A strong gap-up Tuesday morning started a bullish yet concerning trend north that lasted the entire day. Most market players looking at the charts today think this simply shows a strong bullish move north that means they need to start aggressively buying more long positions but, I see a reason to be concerned.
For a while now, we have known that High Frequency Trading (HFT) runs the market but, many don’t know how impactful they can be. For those who have years of investing experience, they may notice something odd today. We not only had a very strong gap-up to open but, we trended north the rest of the day without any volatility or a pullback. Psychologically speaking, that is very complex for human traders to do from the entire open to close without taking some profits and waiting for a pullback to add more. This leads me to believe we saw computerized trading completely controlling and dominating today’s market. Why is this concern to us?

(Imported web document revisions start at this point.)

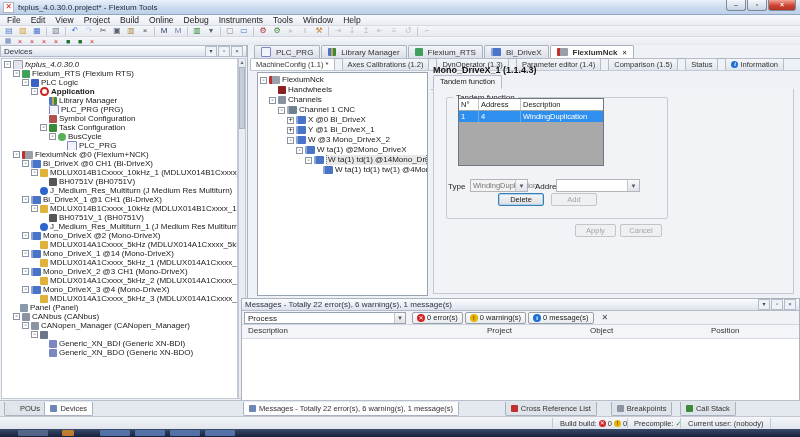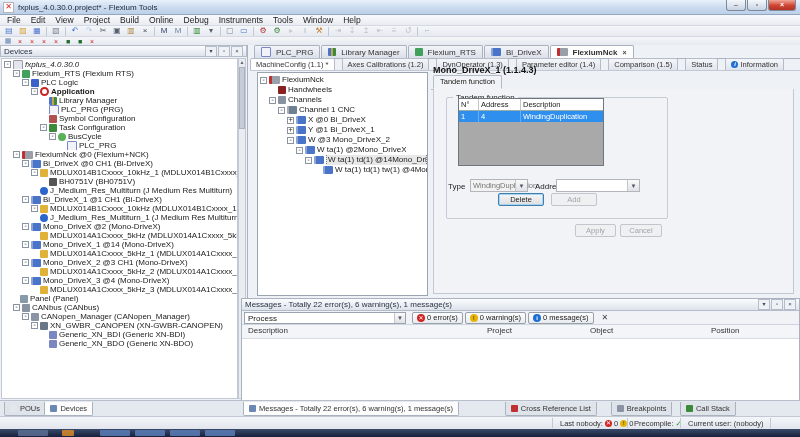--- a/index.html
+++ b/index.html
@@ -309,6 +309,11 @@
         <span class="tico ic-mot"></span>
         <span class="lbl">MDLUX014B1Cxxxx_10kHz (MDLUX014B1Cxxxx_10kHz)</span>
       </div>
+      <div class="trow" style="padding-left: 38px;">
+        <span class="noexp"></span>
+        <span class="tico ic-bh"></span>
+        <span class="lbl">BH0751V_1 (BH0751V)</span>
+      </div>
       <div class="trow" style="padding-left: 29px;">
         <span class="noexp"></span>
         <span class="tico ic-enc"></span>

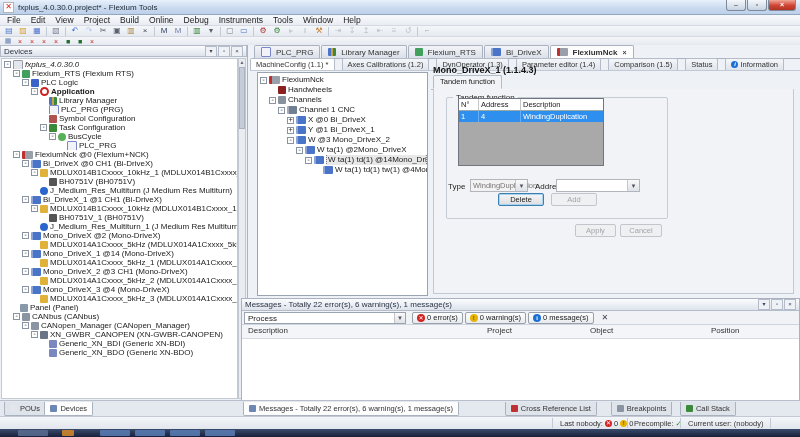--- a/index.html
+++ b/index.html
@@ -377,7 +377,6 @@
       <div class="trow" style="padding-left: 29px;">
         <span class="exp">-</span>
         <span class="tico ic-gw"></span>
-        <span class="lbl">XN_GWBR_CANOPEN (XN-GWBR-CANOPEN)</span>
       </div>
       <div class="trow" style="padding-left: 38px;">
         <span class="noexp"></span>

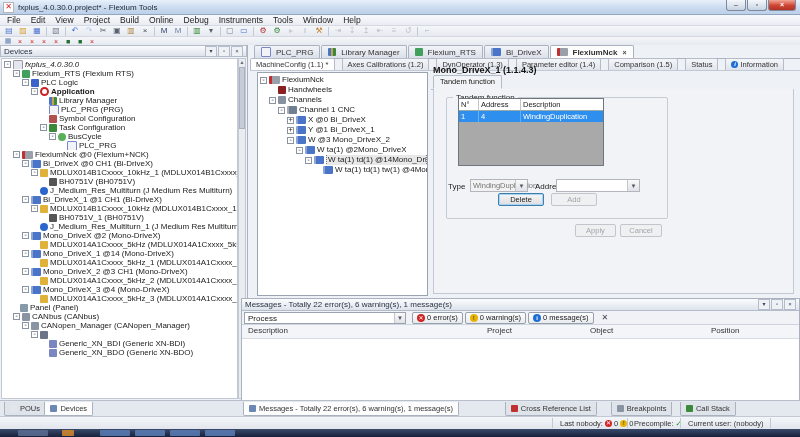--- a/index.html
+++ b/index.html
@@ -595,7 +595,7 @@
 <div id="statusbar" class="abs">
   <span class="vsep" style="left:552px;"></span>
   <span class="sitem" style="left:560px;">
-    <span>Last nobody:</span>
+    <span>Build build:</span>
     <span class="ci err" style="width:7px;height:7px;line-height:7px;">✕</span>
     <span>0</span>
     <span class="ci warn" style="width:7px;height:7px;line-height:7px;">!</span>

What happens when they change their algorithms to sell? What happens if they simply don’t show up someday soon? These are the questions we must ask as the market is clearly inflated and has a long way to fall to the lows of the year. When we are watching the bulls run-up, we must be skeptical of downside risk knowing how fragile our economy truly is.

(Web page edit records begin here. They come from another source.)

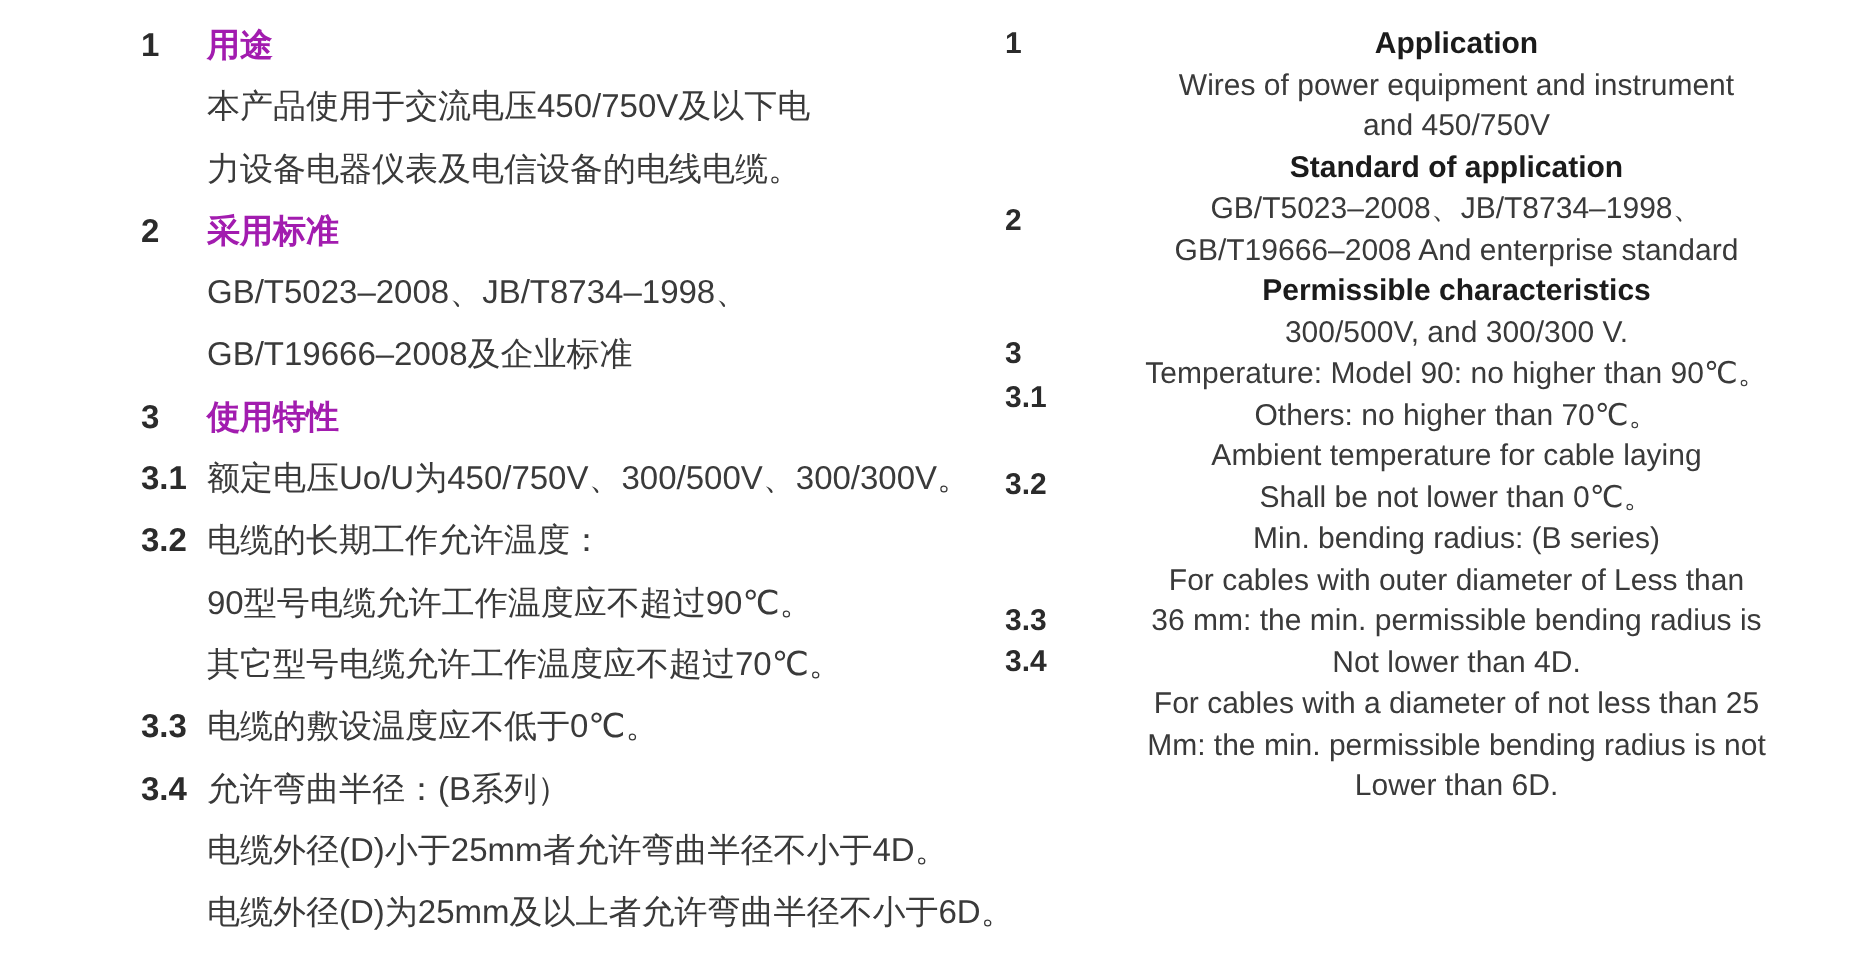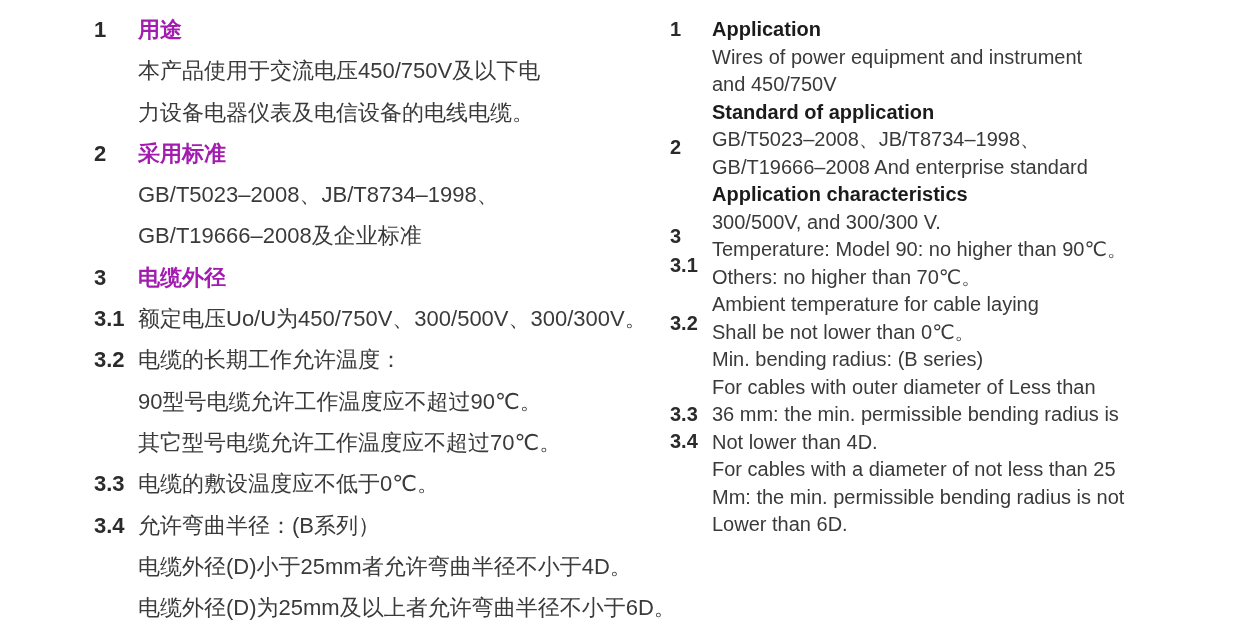--- a/index.html
+++ b/index.html
@@ -62,6 +62,7 @@
     margin-left: 42px;
     white-space: nowrap;
     color: #3a3a3a;
+    text-align: center;
   }
   .col-right .rline.heading {
     font-weight: 700;

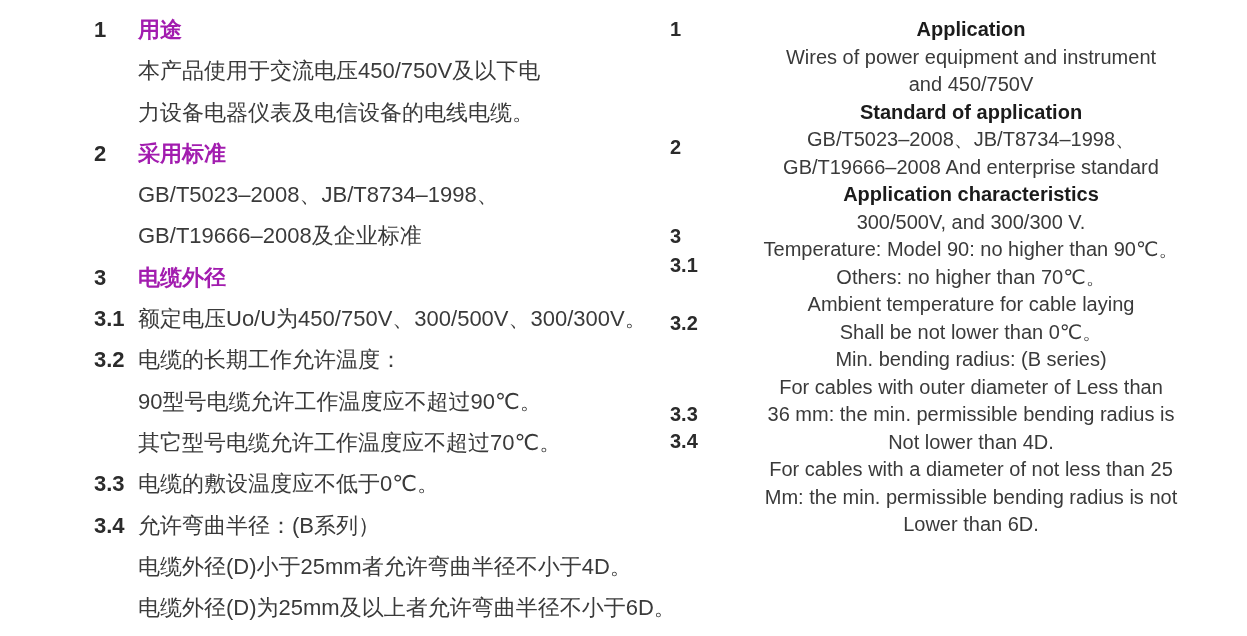--- a/index.html
+++ b/index.html
@@ -152,7 +152,7 @@
     <div class="rline heading">Standard of application</div>
     <div class="rline">GB/T5023–2008、JB/T8734–1998、</div>
     <div class="rline">GB/T19666–2008 And enterprise standard</div>
-    <div class="rline heading">Application characteristics</div>
+    <div class="rline heading">Permissible characteristics</div>
     <div class="rline">300/500V, and 300/300 V.</div>
     <div class="rline">Temperature: Model 90: no higher than 90℃。</div>
     <div class="rline">Others: no higher than 70℃。</div>

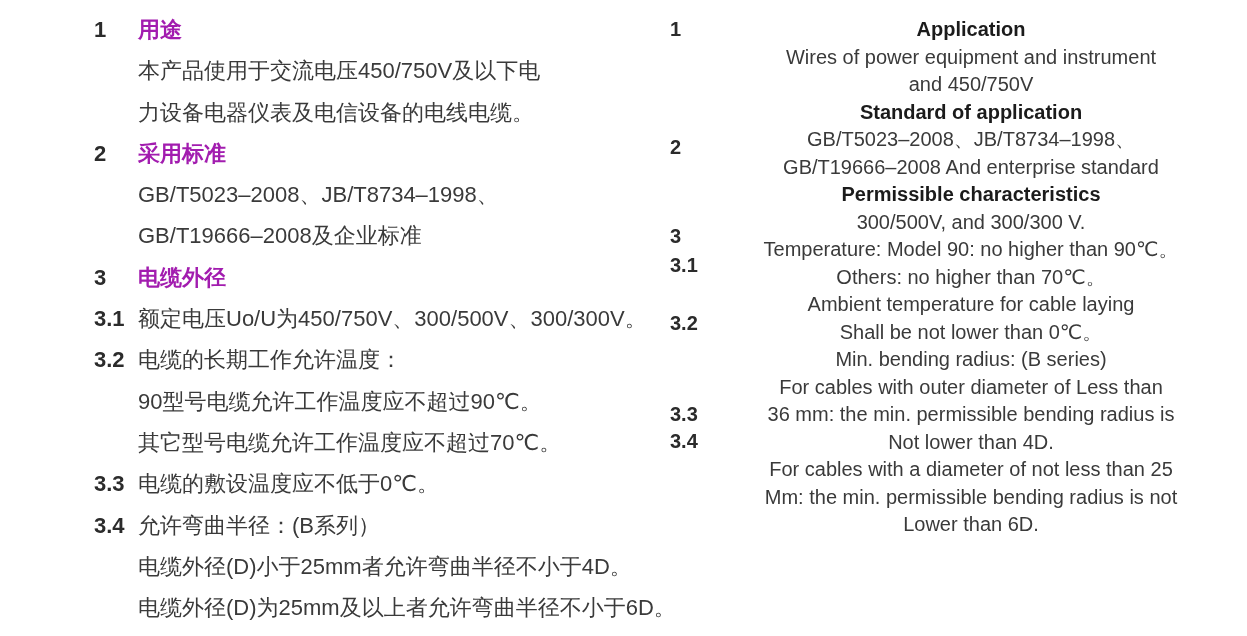--- a/index.html
+++ b/index.html
@@ -105,7 +105,7 @@
     </div>
     <div class="row heading">
       <span class="num">3</span>
-      <span class="txt">电缆外径</span>
+      <span class="txt">使用特性</span>
     </div>
     <div class="row">
       <span class="num">3.1</span>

The 2009 rally was mainly attributed to liquidity being pumped into the market by the Fed but, we are not likely to see another QE of that magnitude with a growing deficit and high amount of debt already weighing on us. When we are watching the bulls run-up and know that computers are doing most of the bulls work, we must be concerned when those algorithms will change to sell. You do not want to get caught buying aggressively long in an overbought market with computers running the show. However, you also do not want to fight the trend as the market. This creates a risky environment.

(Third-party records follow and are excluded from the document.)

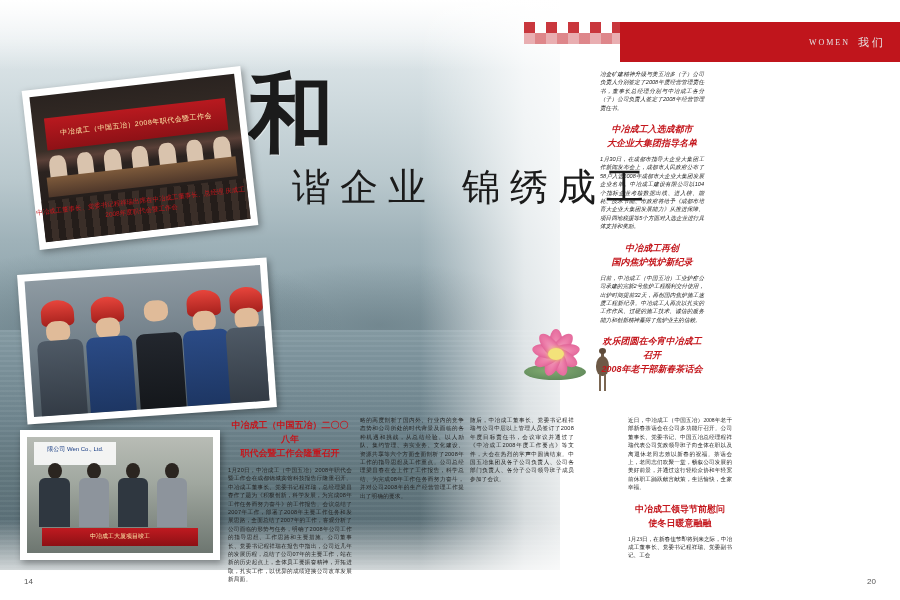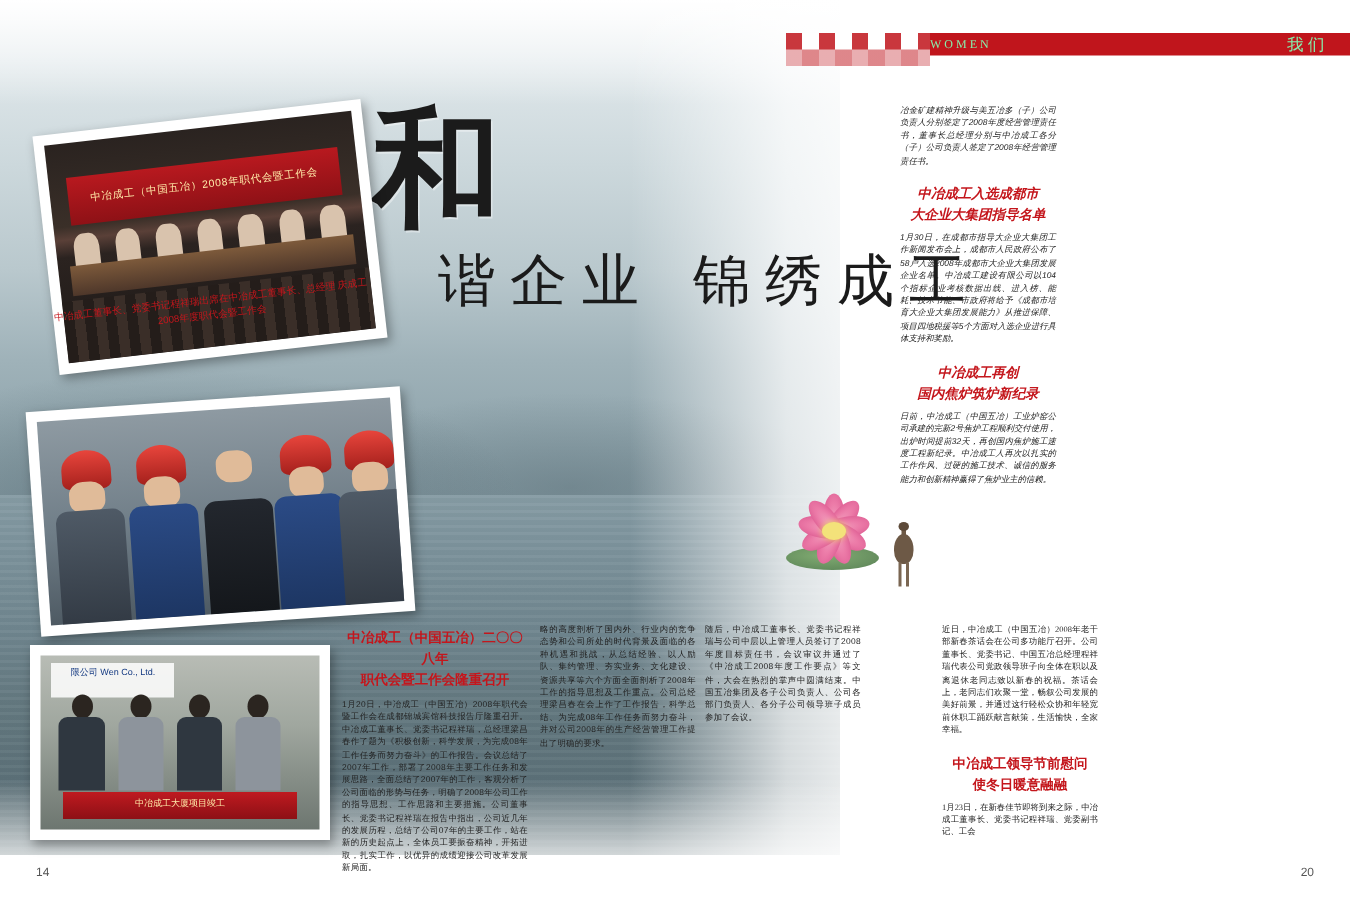--- a/index.html
+++ b/index.html
@@ -87,14 +87,14 @@
     right: 0;
     top: 22px;
     width: 280px;
-    height: 15px;
+    height: 40px;
     background: #c0151c;
     display: flex;
     align-items: center;
-    justify-content: space-between;
+    justify-content: flex-end;
     padding-right: 14px;
     box-sizing: border-box;
-    color: #86efac;
+    color: #e5e5e5;
   }
   .header-tag .en {
     font-size: 8px;

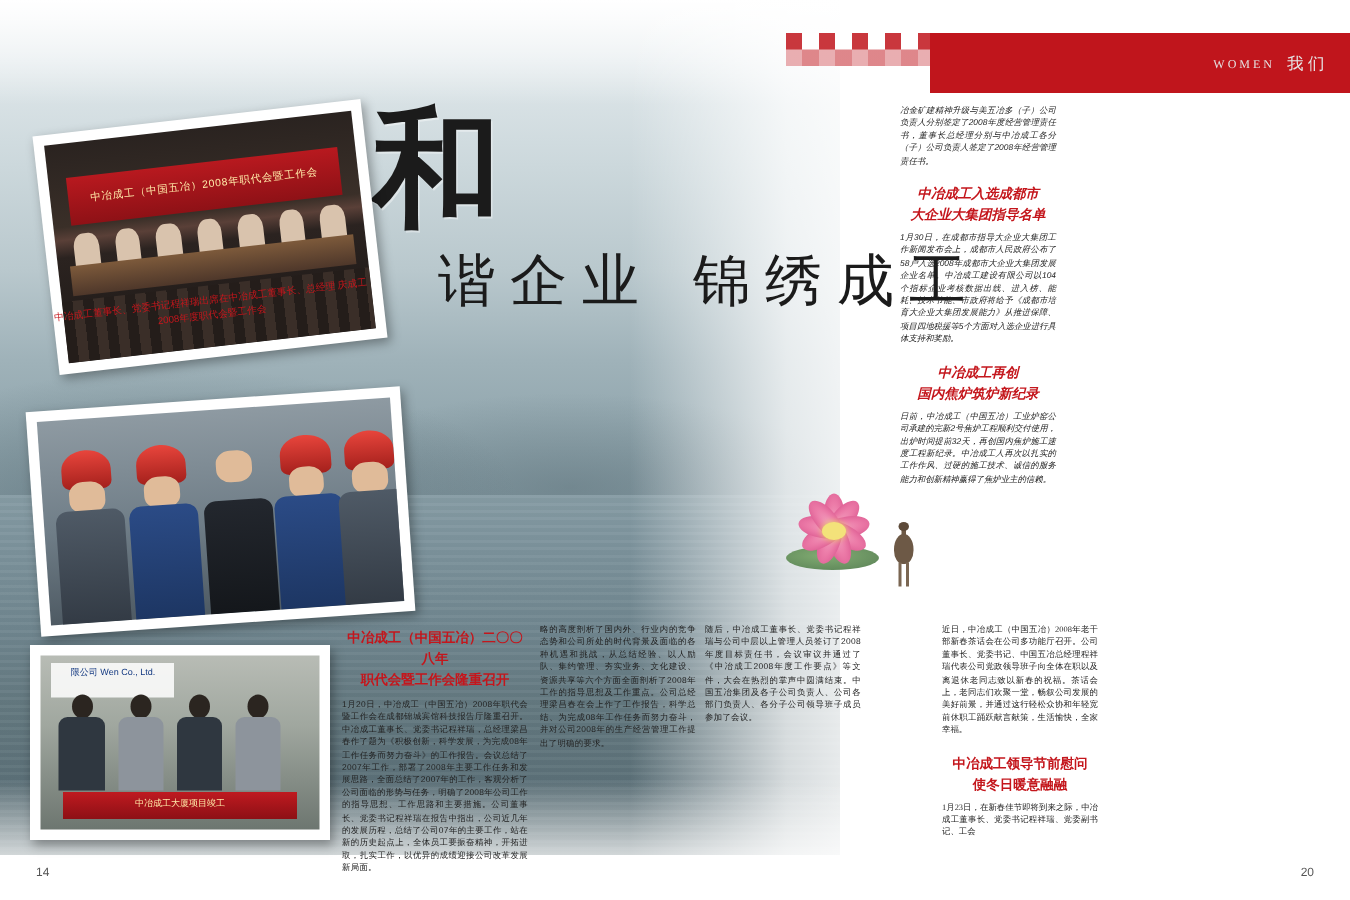--- a/index.html
+++ b/index.html
@@ -618,6 +618,8 @@
     <div class="rhead" style="white-space:pre-line">中冶成工再创
 国内焦炉筑炉新纪录</div>
     <div class="rpara">日前，中冶成工（中国五冶）工业炉窑公司承建的完新2号焦炉工程顺利交付使用，出炉时间提前32天，再创国内焦炉施工速度工程新纪录。中冶成工人再次以扎实的工作作风、过硬的施工技术、诚信的服务能力和创新精神赢得了焦炉业主的信赖。</div>
+    <div class="rhead" style="white-space:pre-line">欢乐团圆在今宵中冶成工召开
+2008年老干部新春茶话会</div>
   </div>
 
   <div class="right-col" id="right-col-b"></div>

This is why I have hedged my positions with inverse ETF’s such as ProShares UltraShort S&P 500 (NYSEARCA:SDS) and trading around a core position. For example, Monday saw me sell SDS near the market lows only to buy back today near the market highs. A new trend seems to be establishing in the market that I will look for confirmation of it to continue.
A continuation pattern during an uptrend happens when the bulls make a significant move north in one day, like we saw on September 20th. The next two to five days, the market downtrends towards the bottom of the candle of that large green day. One key aspect is that the downtrend does not break below the bullish candle. In this situation, the downtrend did break below September 20th’s bullish candle on the 23rd. So, this cannot be considered a true continuation pattern, by definition. However, the 24th saw the bulls make another move higher and the next day saw another downtrend. This trend created a rare six-day continuation pattern before Tuesday’s large move up.
This pattern puts me on the lookout for another modified continuation pattern to take place starting Wednesday. This would mean if the pattern holds true, you will want to press your index short positions and start slowly reducing shorts and accumulating longs near the lows of Tuesday’s candle around 1140 in the S&P 500 (SPX). I will be using this trend as a guideline myself but as always, you must be flexible in case you notice a trend changing. Arguing with the market is always a losing battle. Prepare and react quickly rather than predict and you will almost always reduce your risk and still reap significant profits. Leave the predictions for the ratings-hungry pundits.
As always, do your own homework to see if you agree. Have a good night and I’ll see you in the morning. Good luck out there.
At the time of publication, Kudrna was long SDS but positions may change at any time.